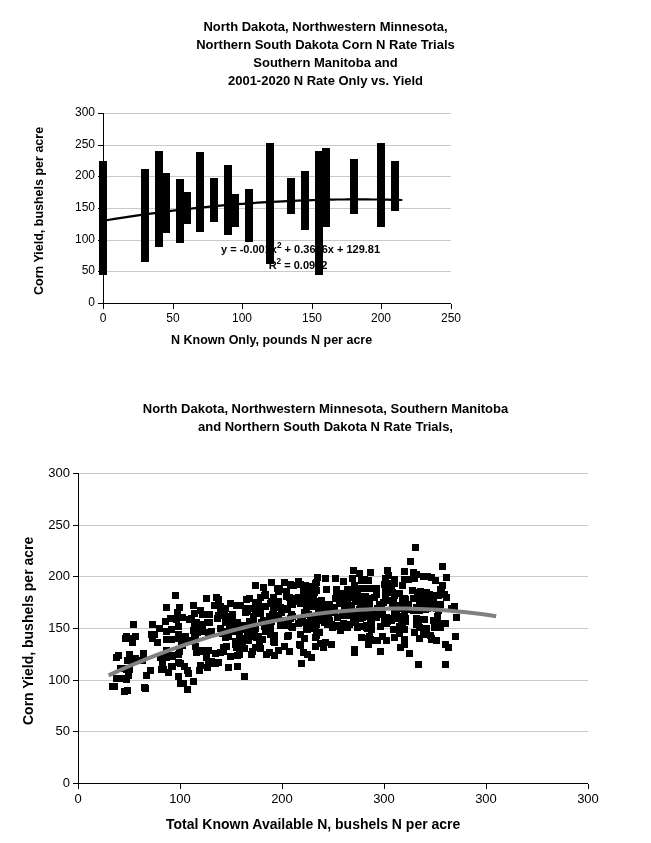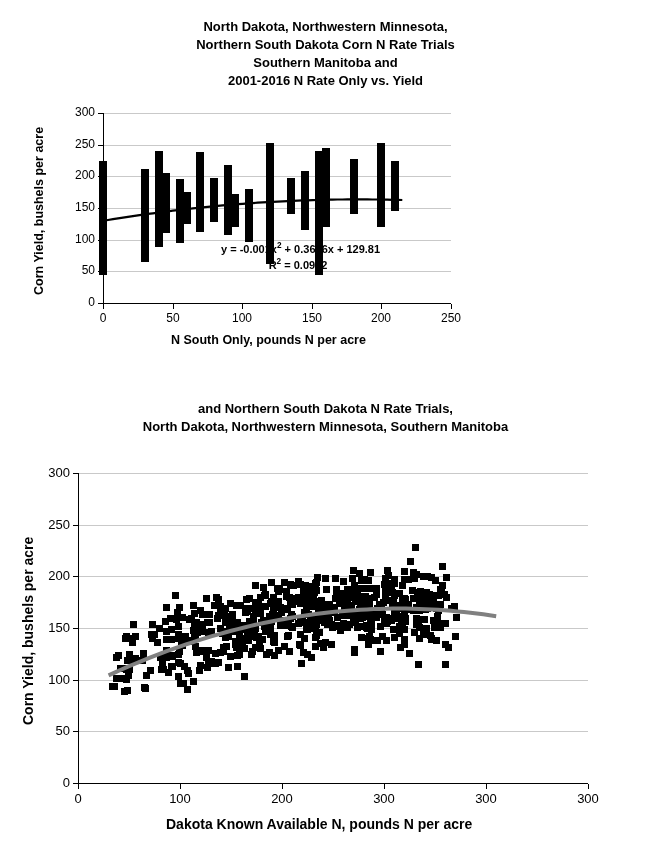--- a/index.html
+++ b/index.html
@@ -126,7 +126,7 @@
       <span class="tline">North Dakota, Northwestern Minnesota,</span>
       <span class="tline">Northern South Dakota Corn N Rate Trials</span>
       <span class="tline">Southern Manitoba and</span>
-      <span class="tline">2001-2016 N Rate Only vs. Yield</span>
+      <span class="tline">2001-2020 N Rate Only vs. Yield</span>
     </div>
 
     <div id="plot1" class="plot-area" style="left:103px; top:113px; width:348px; height:190px;">

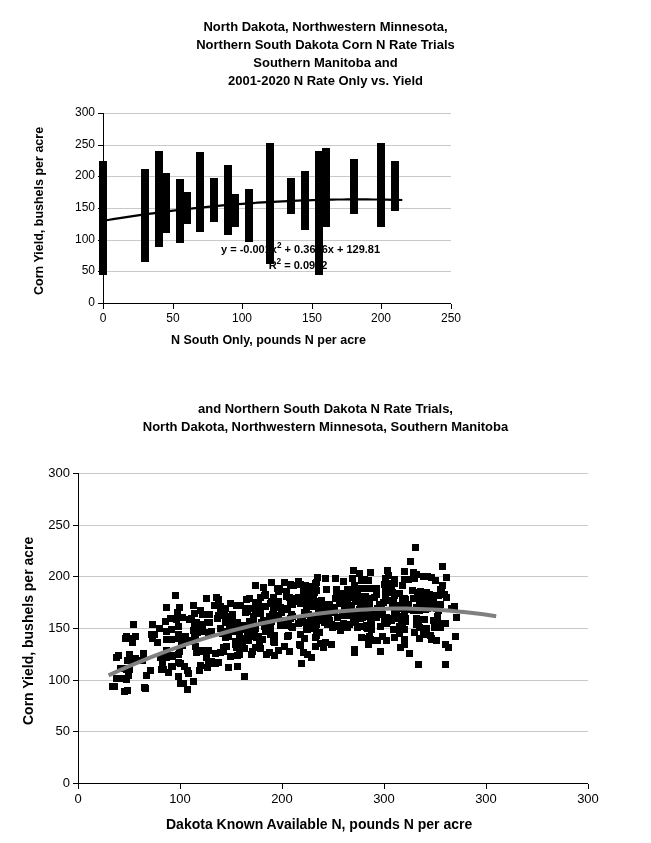--- a/index.html
+++ b/index.html
@@ -191,7 +191,7 @@
       </div>
 
     <div class="axis-title y" style="left:32px; top:295px;">Corn Yield, bushels per acre</div>
-    <div class="axis-title" style="left:171px; top:333px;">N South Only, pounds N per acre</div>
+    <div class="axis-title" style="left:171px; top:333px;">N Known Only, pounds N per acre</div>
   </div>
 
   <div class="chart2-wrap">

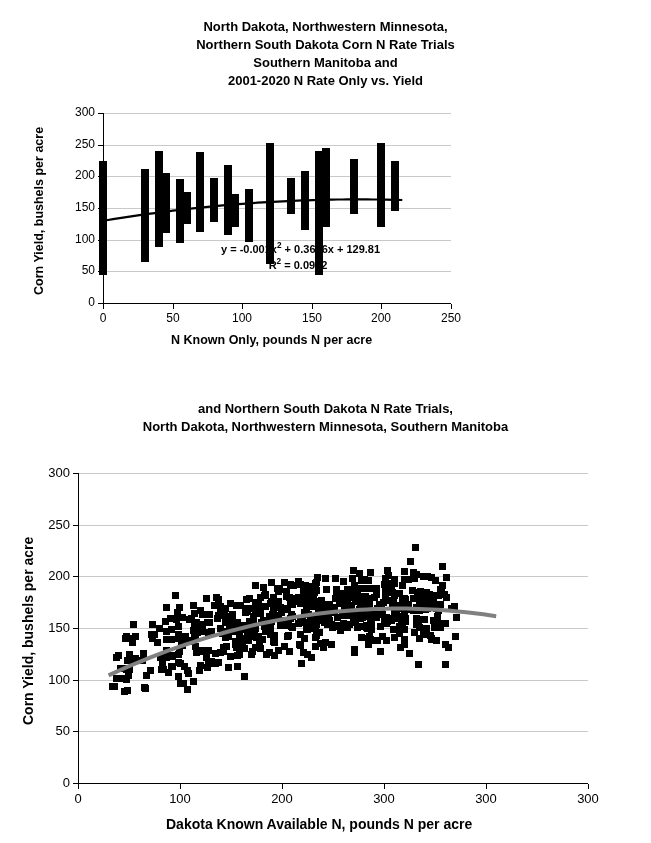--- a/index.html
+++ b/index.html
@@ -197,8 +197,8 @@
   <div class="chart2-wrap">
 
     <div class="title-block" style="position:absolute; left:0; top:20px; width:651px;">
+      <span class="tline">North Dakota, Northwestern Minnesota, Southern Manitoba</span>
       <span class="tline">and Northern South Dakota N Rate Trials,</span>
-      <span class="tline">North Dakota, Northwestern Minnesota, Southern Manitoba</span>
     </div>
 
     <div id="plot2" class="plot-area" style="left:78px; top:93px; width:510px; height:310px;">

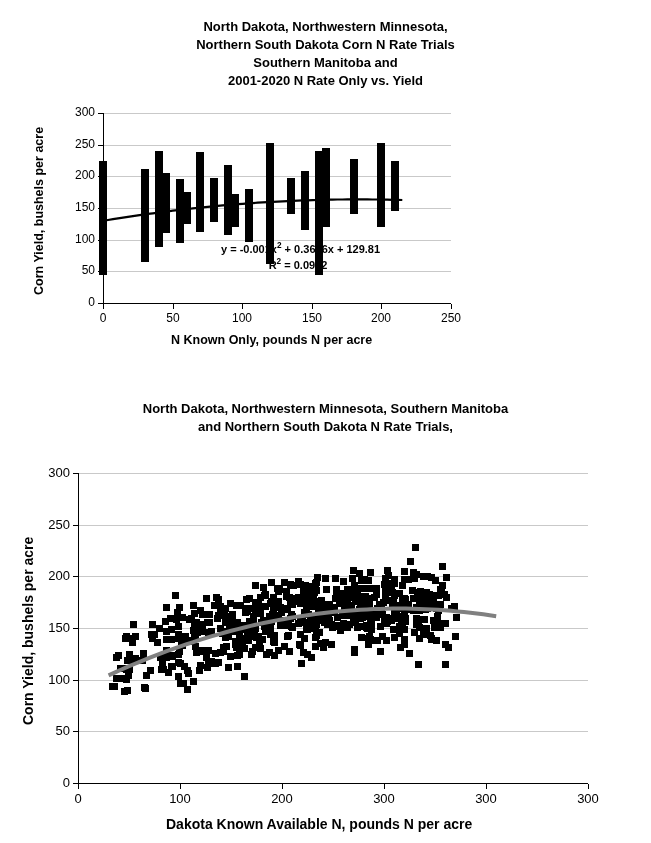--- a/index.html
+++ b/index.html
@@ -882,7 +882,7 @@
       </div>
 
     <div class="axis-title y" style="left:20px; top:345px; font-size:14px;">Corn Yield, bushels per acre</div>
-    <div class="axis-title" style="left:166px; top:436px; font-size:14px;">Dakota Known Available N, pounds N per acre</div>
+    <div class="axis-title" style="left:166px; top:436px; font-size:14px;">Total Known Available N, bushels N per acre</div>
   </div>
 
 </div>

» What the task requires
Your reply should consist solely of the lines above from the line containing "Dakota, Northwestern Minnesota,</span>" up to and including the line containing "-197,8 +197,8 @@", reproduced exactly, minus the pictures.

» Output of the exercise
       <span class="tline">North Dakota, Northwestern Minnesota,</span>
       <span class="tline">Northern South Dakota Corn N Rate Trials</span>
       <span class="tline">Southern Manitoba and</span>
-      <span class="tline">2001-2016 N Rate Only vs. Yield</span>
+      <span class="tline">2001-2020 N Rate Only vs. Yield</span>
     </div>
 
     <div id="plot1" class="plot-area" style="left:103px; top:113px; width:348px; height:190px;">

--- a/index.html
+++ b/index.html
@@ -191,7 +191,7 @@
       </div>
 
     <div class="axis-title y" style="left:32px; top:295px;">Corn Yield, bushels per acre</div>
-    <div class="axis-title" style="left:171px; top:333px;">N South Only, pounds N per acre</div>
+    <div class="axis-title" style="left:171px; top:333px;">N Known Only, pounds N per acre</div>
   </div>
 
   <div class="chart2-wrap">

--- a/index.html
+++ b/index.html
@@ -197,8 +197,8 @@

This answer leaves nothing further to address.